I hope so too Deb. Houston is hotter than Hades and esp right after a neuter. Hugs to sweet Chance.


----------



## Jackson'sMom (Oct 13, 2007)

I lived in Houston for 3 years, and the summers there are just about unbearable, between the heat and the very high humidity. I hate the thought of Chance having to stay outside for a couple of days. Is there a reason he can't go inside the house?


----------



## Old Gold Mum2001 (Feb 25, 2007)

Is there ANYONE around there where Chance can spend the night, inside? Which rescues are closest to where he needs to be? Maybe there's a volunteer that will take hime for the night?


----------



## Karen519 (Aug 21, 2006)

*Cindy*

Cindy and ALL:

*Can you please ask around if anyone is in Houston and can keep Chance for tonight and I believe tomorrow tonight please contact Mo & Sherry Tarleton
at: [email protected] and [email protected] and
cc me: [email protected] - I have their cell phone too so you can call them!!

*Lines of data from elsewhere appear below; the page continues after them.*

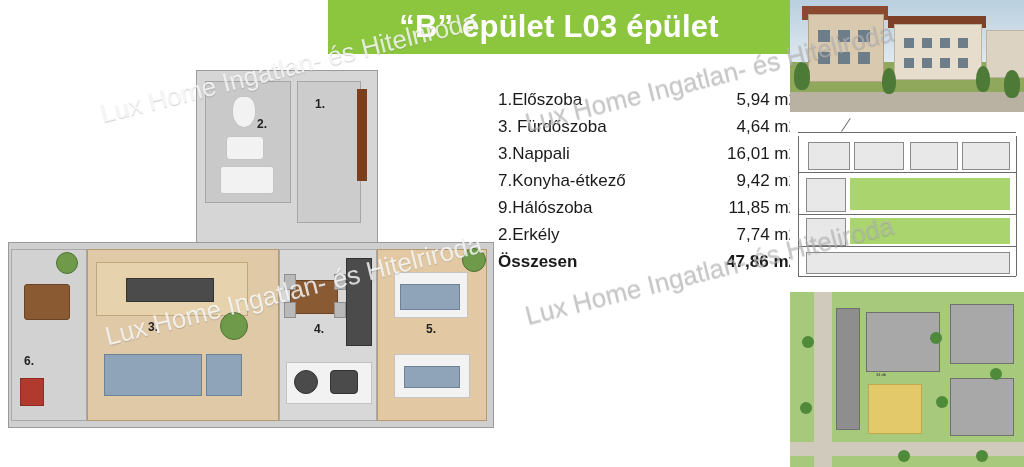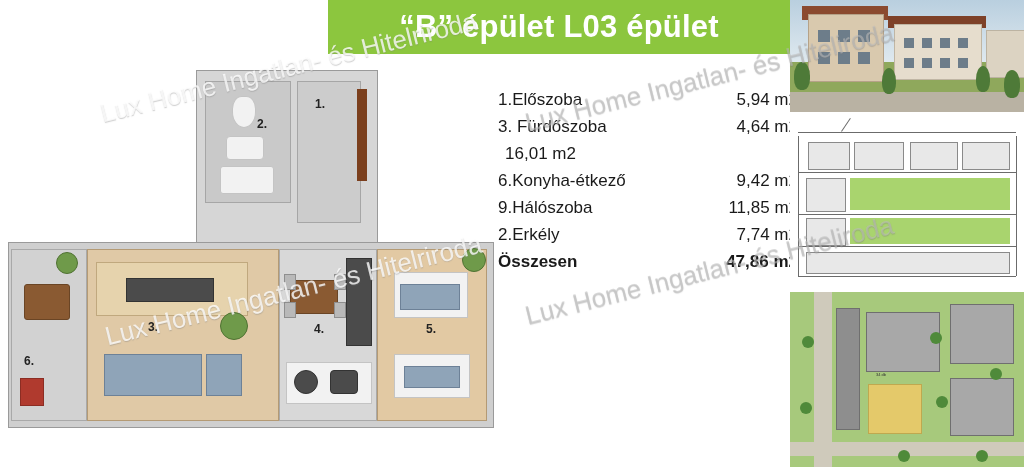--- a/index.html
+++ b/index.html
@@ -328,24 +328,25 @@
   <div id="legend">
     <div class="legend-row">
       <span class="lg-name">1.Előszoba</span>
       <span class="lg-area">5,94 m2</span>
     </div>
     <div class="legend-row">
       <span class="lg-name">3. Fürdőszoba</span>
       <span class="lg-area">4,64 m2</span>
     </div>
     <div class="legend-row">
+      <span class="lg-name">3.Nappali</span>
       <span class="lg-area">16,01 m2</span>
     </div>
     <div class="legend-row">
-      <span class="lg-name">6.Konyha-étkező</span>
+      <span class="lg-name">7.Konyha-étkező</span>
       <span class="lg-area">9,42 m2</span>
     </div>
     <div class="legend-row">
       <span class="lg-name">9.Hálószoba</span>
       <span class="lg-area">11,85 m2</span>
     </div>
     <div class="legend-row">
       <span class="lg-name">2.Erkély</span>
       <span class="lg-area">7,74 m2</span>
     </div>

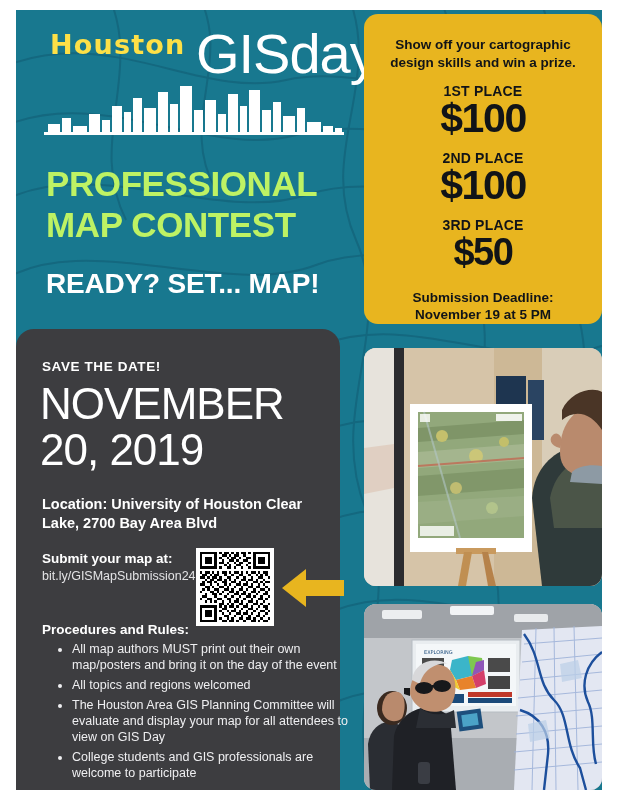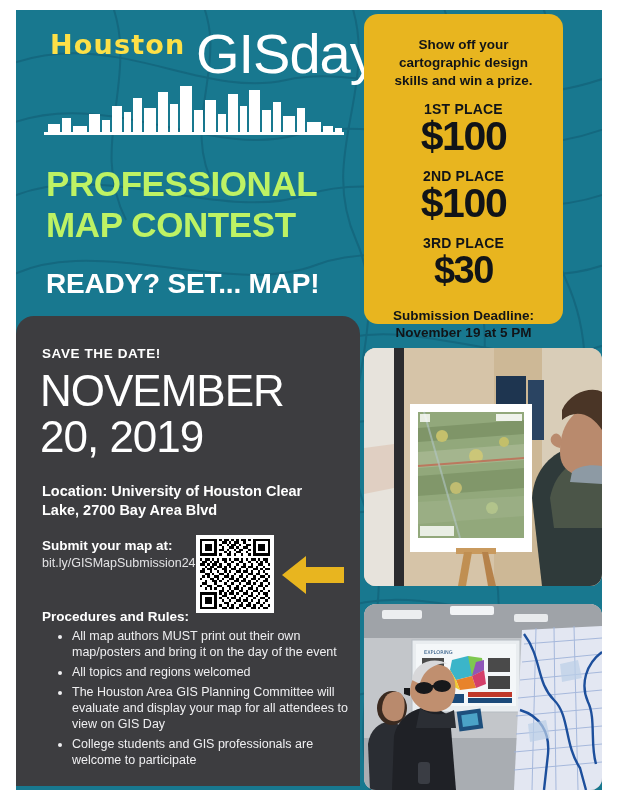--- a/index.html
+++ b/index.html
@@ -107,21 +107,21 @@
     font-size: 28px;
     line-height: 32px;
     letter-spacing: -0.2px;
   }
 
   
   .prize-panel {
     position: absolute;
     left: 364px;
     top: 14px;
-    width: 199px;
+    width: 238px;
     height: 310px;
     background: #e8b51f;
     border-radius: 14px;
     color: #111418;
     text-align: center;
   }
   .prize-intro {
     margin-top: 22px;
     font-size: 13.5px;
     font-weight: 700;
@@ -337,29 +337,29 @@
     <div class="prize-panel" style="left:348px; top:4px;">
       <div class="prize-intro">Show off your cartographic design skills and win a prize.</div>
 
       <div class="place-label">1ST PLACE</div>
       <div class="place-amount">$100</div>
 
       <div class="place-label">2ND PLACE</div>
       <div class="place-amount">$100</div>
 
       <div class="place-label">3RD PLACE</div>
-      <div class="place-amount small">$30</div>
+      <div class="place-amount small">$50</div>
 
       <div class="deadline">
         <div>Submission Deadline:</div>
         <div>November 19 at 5 PM</div>
       </div>
     </div>
 
-    <div class="info-panel" style="left:0px; top:306px;padding-left:20px;">
+    <div class="info-panel" style="left:0px; top:319px;">
       <div class="save-date">SAVE THE DATE!</div>
       <div class="big-date">
         <span>NOVEMBER</span>
         <span class="l2">20, 2019</span>
       </div>
       <div class="location">Location: University of Houston Clear Lake, 2700 Bay Area Blvd</div>
 
       <div class="submit-label">Submit your map at:</div>
       <div class="submit-url">bit.ly/GISMapSubmission24</div>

Sherry will be driving Chance to meet his Foster Mom, Sheila on Friday.*


----------



## Brandy's Mom (Oct 5, 2005)

Karen, I just sent you an email. I'm on the outskirts of town, and may be too far out of the way, but I'm between fosters right now. Today's BUSY at work -- if whomever wants to email me about logistics to see if it's workable, that would be best.


----------



## Karen519 (Aug 21, 2006)

*Thanks, all!*

Thanks all!!

It was a wonderful offer to watch Chance today and tomorrow, but Sherry Tarleton said she could not get Chance in New Caney in time Friday AM to meet Sheila, foster Mom, by 9:30 AM Friday.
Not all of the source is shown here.